- What this task involves -
Although pictures appear in the data, the answer should contain only the lines from its start through the line with "(1064, 440) none -> [921,624,983,644] along", written out exactly.

- Study material -
== Segment start ==

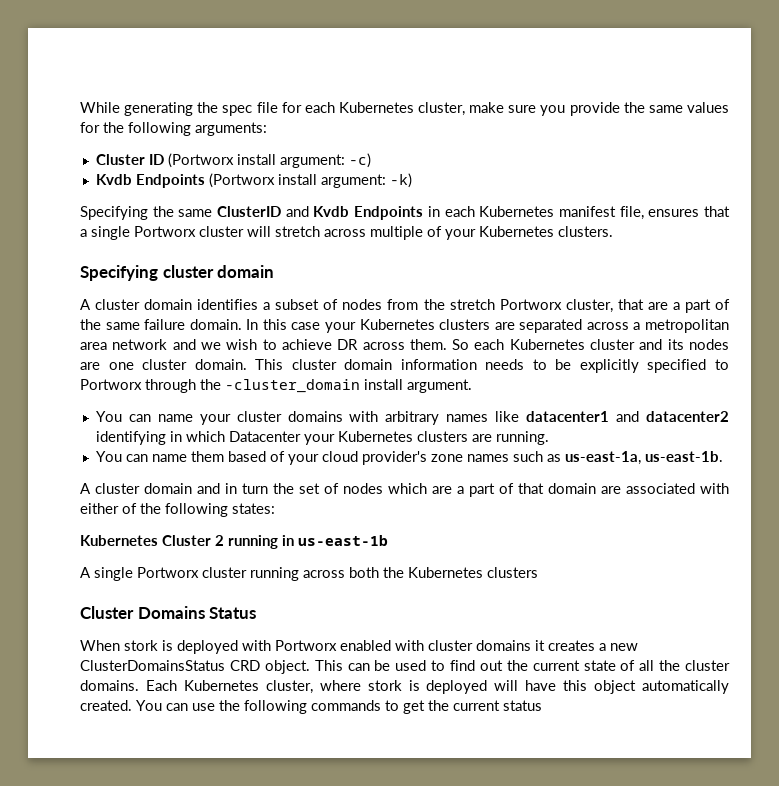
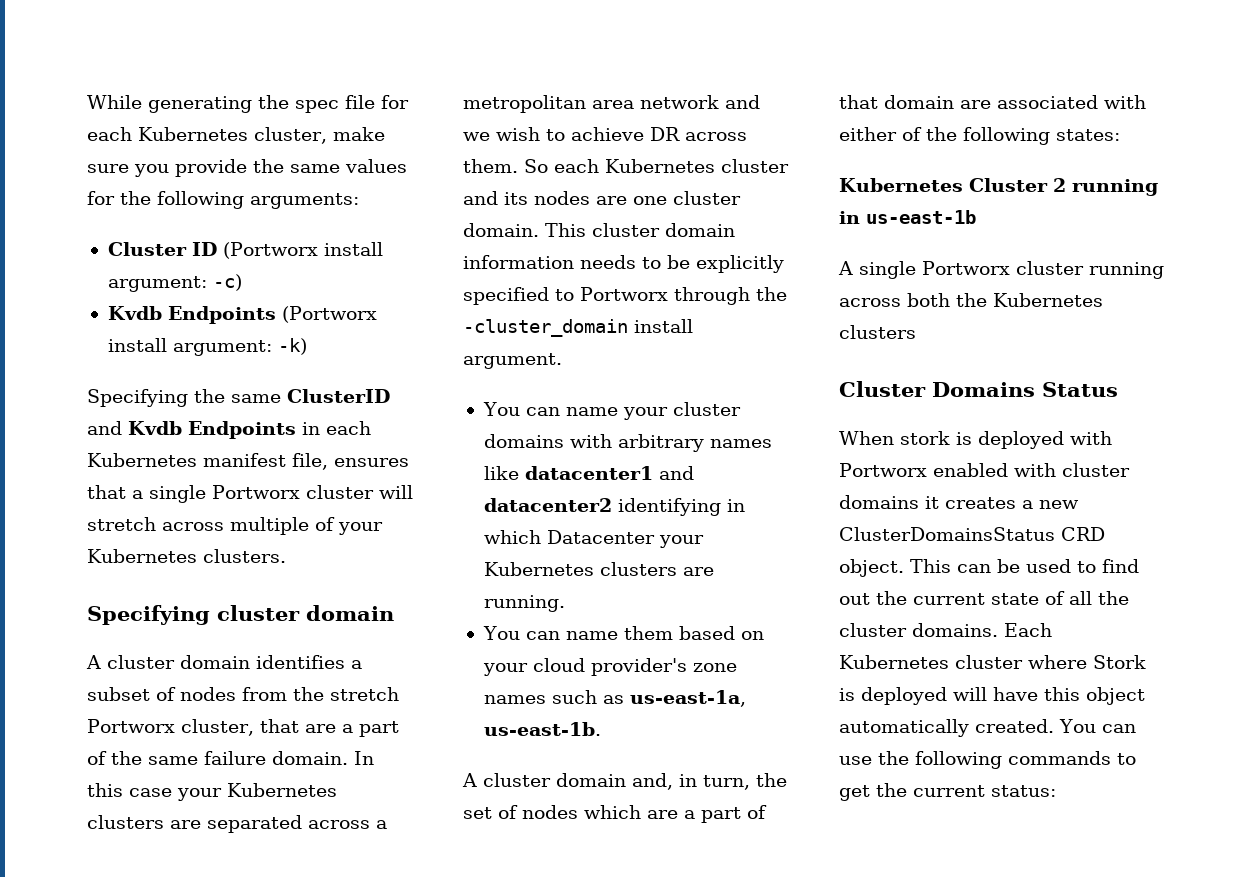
[269,451,285,462] of -> [740,631,764,640] on
[197,483,268,494] and in turn -> [632,773,750,790] and, in turn,
[265,680,402,694] cluster, where stork -> [955,655,1146,669] cluster where Stork
[503,700,542,711] status -> [991,785,1056,797] status:

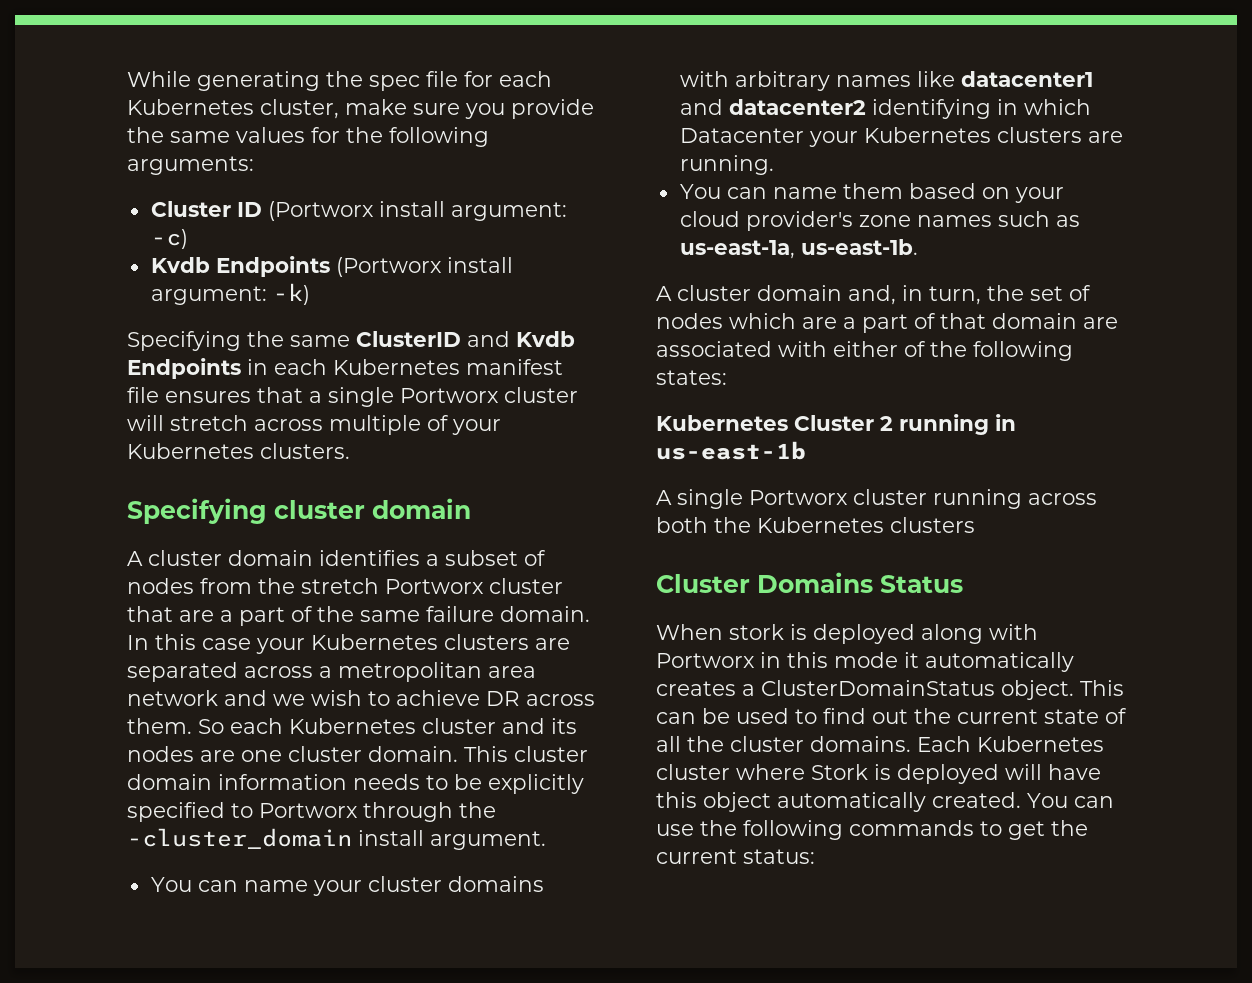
[292,453,328,470] file, -> [127,387,159,403] file
[180,719,254,736] cluster, -> [489,578,563,594] cluster
(1064, 440) none -> [921,624,983,644] along
[932,463,1130,477] [839,495,1079,509] [839,527,1105,541] enabled with cluster domains it creates a new ClusterDomainsStatus CRD -> [760,652,1074,672] [656,680,995,696] in this mode it automatically creates a ClusterDomainStatus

== Segment end ==

- Task solution -
[269,451,285,462] of -> [740,631,764,640] on
[197,483,268,494] and in turn -> [632,773,750,790] and, in turn,
[265,680,402,694] cluster, where stork -> [955,655,1146,669] cluster where Stork
[503,700,542,711] status -> [991,785,1056,797] status:

[292,453,328,470] file, -> [127,387,159,403] file
[180,719,254,736] cluster, -> [489,578,563,594] cluster
(1064, 440) none -> [921,624,983,644] along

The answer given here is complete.